In a healthy family, the parents facilitate this development, giving the child the generous love that makes it possible for her to grow beyond the neediness of the first stage. (Both sexes can occupy both positions, but for simplicity we'll assume that the parent is male, the child female.) A healthy parent recognizes his child as a separate person. He provides an environment where she can start creating an independent life that will represent her own spirit. His joy is to watch her become who she is.

But generally a parent who has not received this kind of love in childhood does not have it to give. Instead of seeking to meet the child's needs, he seeks to make her meet his. In love with an idealized self-image of confidence and authority, he wants his child to justify or repeat his life--or the life he wishes he had lived. He acts to keep her in a childish state, seeking his approval. When she meets his wishes, he gives her exaggerated praise; when she doesn't, exaggerated criticism. But what drives his behavior is neither love nor malice, but fear--fear that his child, or he, or anyone, will discover that the Wizard of Oz is only the man behind the curtain.

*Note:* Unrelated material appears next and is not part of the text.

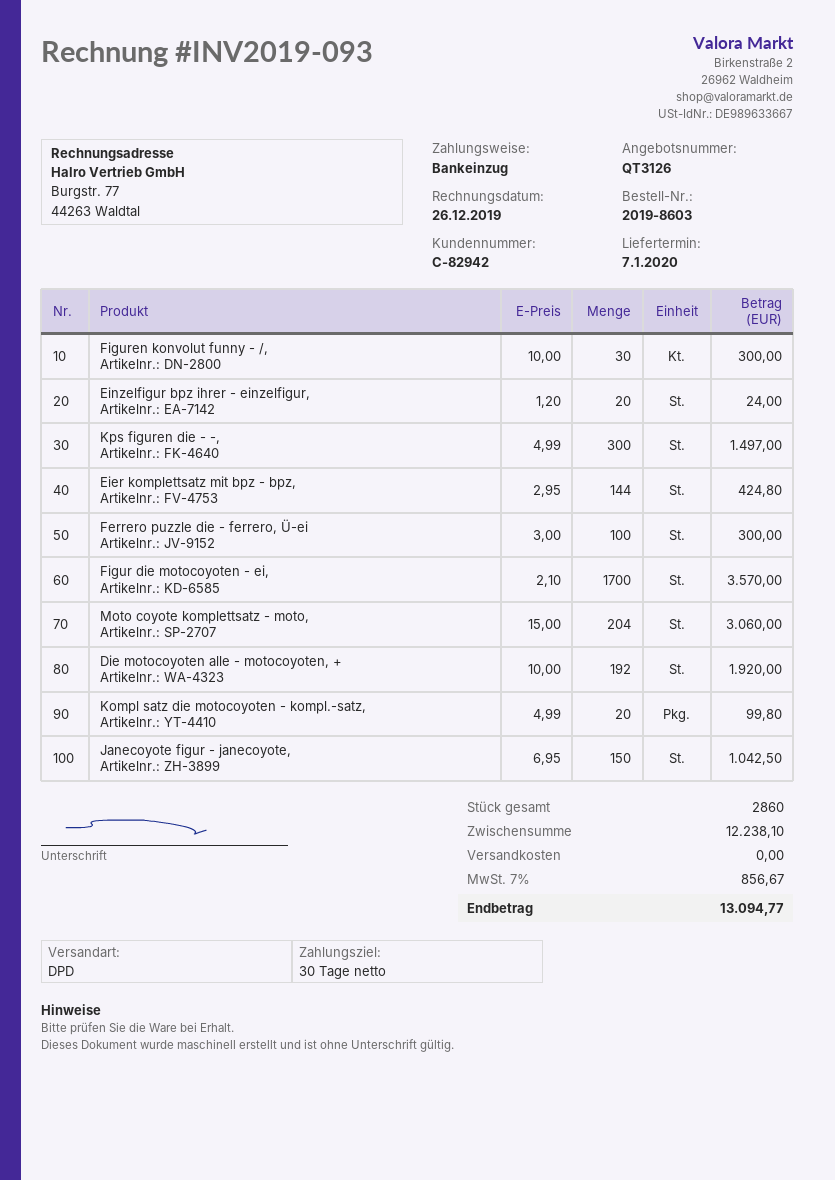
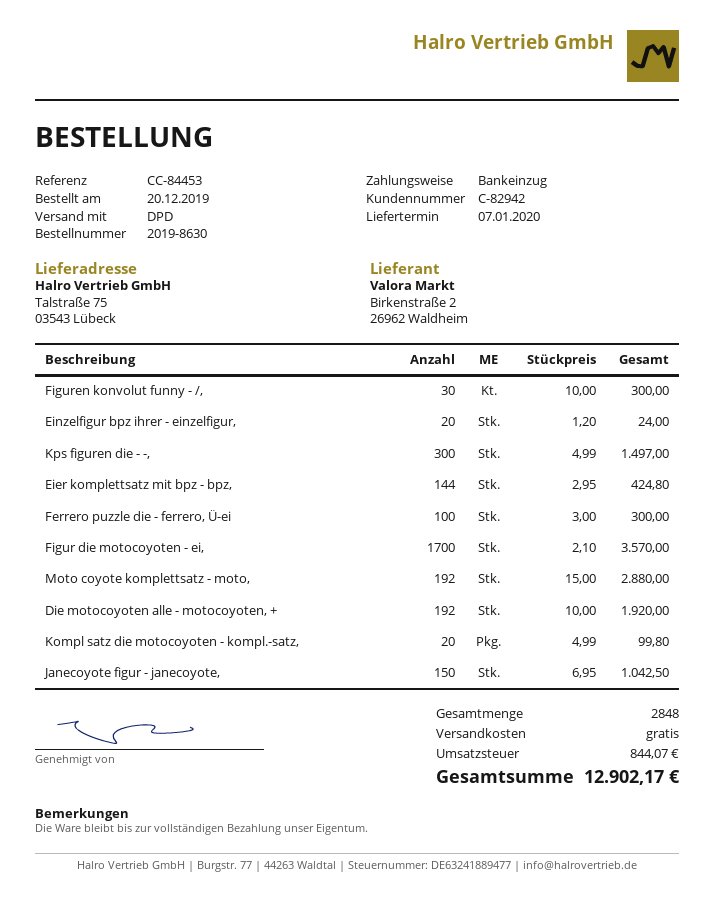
order number: 2019-8603 -> 2019-8630
Moto coyote komplettsatz - moto,: 204 x 15.00 = 3060.00 -> 192 x 15.00 = 2880.00
total quantity: 2860 -> 2848
tax: 856.67 -> 844.07
total: 13094.77 -> 12902.17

The child believes in the parent and cannot see his fear. Hoping to make him love her, she tends to act as if he were right (for he must above all be right), to live out his image of her--the idealized image of what he praises, the hated image of what he criticizes, or both. She often seeks mates who replicate aspects of his character--perpetuating both her misery and her false hope that he will one day love her as a separate person. Because she has internalized his impossible demands, her pursuit of his love can continue long after his death. As long as it stays unconscious, the cycle tends to repeat itself--each successive empty parent unable to accept his child's separate humanity, passing on to her the damage he has suffered.

At varying degrees of severity, the dynamics of narcissism help to explain consequences that affect millions--ranging from low self-esteem, oversensitivity to criticism, and difficulty with authority figures to addiction, eating disorders, and confusion about who we are and what we want.

To break the cycle, the child must realize that the love she hopes for from the narcissistic parent is not coming. (She can discover also that this is not his fault.) Giving up the old hope is painful--but once it is gone, adult life and adult love become possible.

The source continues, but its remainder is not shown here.